++++ DATA FOR THE TASK

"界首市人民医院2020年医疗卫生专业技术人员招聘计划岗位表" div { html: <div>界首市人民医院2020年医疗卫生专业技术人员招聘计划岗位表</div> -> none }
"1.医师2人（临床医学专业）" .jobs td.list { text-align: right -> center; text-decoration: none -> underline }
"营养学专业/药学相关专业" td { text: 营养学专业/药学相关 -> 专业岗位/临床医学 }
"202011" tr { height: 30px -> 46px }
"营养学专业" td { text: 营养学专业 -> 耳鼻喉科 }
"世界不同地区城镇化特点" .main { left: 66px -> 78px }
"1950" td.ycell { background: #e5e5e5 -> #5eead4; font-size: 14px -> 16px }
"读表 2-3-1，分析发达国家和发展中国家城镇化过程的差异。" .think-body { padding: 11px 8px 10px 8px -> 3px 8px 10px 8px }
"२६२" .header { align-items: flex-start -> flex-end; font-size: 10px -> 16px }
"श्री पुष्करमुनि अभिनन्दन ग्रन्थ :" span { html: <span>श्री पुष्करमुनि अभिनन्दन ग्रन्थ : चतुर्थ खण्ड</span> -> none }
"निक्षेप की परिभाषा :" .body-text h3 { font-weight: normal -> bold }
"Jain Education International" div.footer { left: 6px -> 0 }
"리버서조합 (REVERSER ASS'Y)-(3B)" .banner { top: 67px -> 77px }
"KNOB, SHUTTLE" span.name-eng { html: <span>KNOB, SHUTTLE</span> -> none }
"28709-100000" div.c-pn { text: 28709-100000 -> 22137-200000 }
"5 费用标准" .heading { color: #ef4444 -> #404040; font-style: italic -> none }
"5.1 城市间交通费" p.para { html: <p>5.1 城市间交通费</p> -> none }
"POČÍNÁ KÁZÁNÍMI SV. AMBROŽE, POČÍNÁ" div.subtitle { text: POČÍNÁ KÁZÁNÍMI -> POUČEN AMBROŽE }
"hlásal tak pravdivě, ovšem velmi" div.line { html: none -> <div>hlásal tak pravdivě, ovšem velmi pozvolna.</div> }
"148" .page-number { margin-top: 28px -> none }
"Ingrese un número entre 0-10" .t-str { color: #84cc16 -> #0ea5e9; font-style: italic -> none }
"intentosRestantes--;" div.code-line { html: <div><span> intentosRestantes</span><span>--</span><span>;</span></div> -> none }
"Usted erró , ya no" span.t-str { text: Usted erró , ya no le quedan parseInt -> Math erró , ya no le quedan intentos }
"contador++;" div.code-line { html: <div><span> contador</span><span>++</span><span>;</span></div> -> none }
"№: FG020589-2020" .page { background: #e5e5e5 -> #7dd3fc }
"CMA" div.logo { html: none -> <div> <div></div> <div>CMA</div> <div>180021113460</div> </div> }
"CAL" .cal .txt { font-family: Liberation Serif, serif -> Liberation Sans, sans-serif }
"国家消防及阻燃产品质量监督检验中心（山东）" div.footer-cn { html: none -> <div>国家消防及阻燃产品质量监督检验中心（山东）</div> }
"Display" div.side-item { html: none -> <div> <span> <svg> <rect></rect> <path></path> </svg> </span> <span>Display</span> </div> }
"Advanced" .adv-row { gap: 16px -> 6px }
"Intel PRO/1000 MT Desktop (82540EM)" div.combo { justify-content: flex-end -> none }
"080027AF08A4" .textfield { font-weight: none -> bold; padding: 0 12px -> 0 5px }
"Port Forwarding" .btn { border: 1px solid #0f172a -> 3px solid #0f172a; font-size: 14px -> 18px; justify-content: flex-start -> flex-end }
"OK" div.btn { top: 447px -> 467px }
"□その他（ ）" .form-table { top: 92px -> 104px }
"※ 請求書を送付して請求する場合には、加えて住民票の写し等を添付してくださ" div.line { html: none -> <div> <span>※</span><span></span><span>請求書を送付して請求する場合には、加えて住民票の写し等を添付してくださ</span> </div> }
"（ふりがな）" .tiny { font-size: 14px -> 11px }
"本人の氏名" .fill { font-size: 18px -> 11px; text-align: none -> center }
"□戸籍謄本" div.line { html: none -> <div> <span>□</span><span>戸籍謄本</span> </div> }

++++++++

Among the entries above, locate the lines containing "html: <span>श्री पुष्करमुनि" and "PRO/1000 MT Desktop", and transcribe exactly those two lines and all lines between.

**WRITTEN RESPONSE**
"श्री पुष्करमुनि अभिनन्दन ग्रन्थ :" span { html: <span>श्री पुष्करमुनि अभिनन्दन ग्रन्थ : चतुर्थ खण्ड</span> -> none }
"निक्षेप की परिभाषा :" .body-text h3 { font-weight: normal -> bold }
"Jain Education International" div.footer { left: 6px -> 0 }
"리버서조합 (REVERSER ASS'Y)-(3B)" .banner { top: 67px -> 77px }
"KNOB, SHUTTLE" span.name-eng { html: <span>KNOB, SHUTTLE</span> -> none }
"28709-100000" div.c-pn { text: 28709-100000 -> 22137-200000 }
"5 费用标准" .heading { color: #ef4444 -> #404040; font-style: italic -> none }
"5.1 城市间交通费" p.para { html: <p>5.1 城市间交通费</p> -> none }
"POČÍNÁ KÁZÁNÍMI SV. AMBROŽE, POČÍNÁ" div.subtitle { text: POČÍNÁ KÁZÁNÍMI -> POUČEN AMBROŽE }
"hlásal tak pravdivě, ovšem velmi" div.line { html: none -> <div>hlásal tak pravdivě, ovšem velmi pozvolna.</div> }
"148" .page-number { margin-top: 28px -> none }
"Ingrese un número entre 0-10" .t-str { color: #84cc16 -> #0ea5e9; font-style: italic -> none }
"intentosRestantes--;" div.code-line { html: <div><span> intentosRestantes</span><span>--</span><span>;</span></div> -> none }
"Usted erró , ya no" span.t-str { text: Usted erró , ya no le quedan parseInt -> Math erró , ya no le quedan intentos }
"contador++;" div.code-line { html: <div><span> contador</span><span>++</span><span>;</span></div> -> none }
"№: FG020589-2020" .page { background: #e5e5e5 -> #7dd3fc }
"CMA" div.logo { html: none -> <div> <div></div> <div>CMA</div> <div>180021113460</div> </div> }
"CAL" .cal .txt { font-family: Liberation Serif, serif -> Liberation Sans, sans-serif }
"国家消防及阻燃产品质量监督检验中心（山东）" div.footer-cn { html: none -> <div>国家消防及阻燃产品质量监督检验中心（山东）</div> }
"Display" div.side-item { html: none -> <div> <span> <svg> <rect></rect> <path></path> </svg> </span> <span>Display</span> </div> }
"Advanced" .adv-row { gap: 16px -> 6px }
"Intel PRO/1000 MT Desktop (82540EM)" div.combo { justify-content: flex-end -> none }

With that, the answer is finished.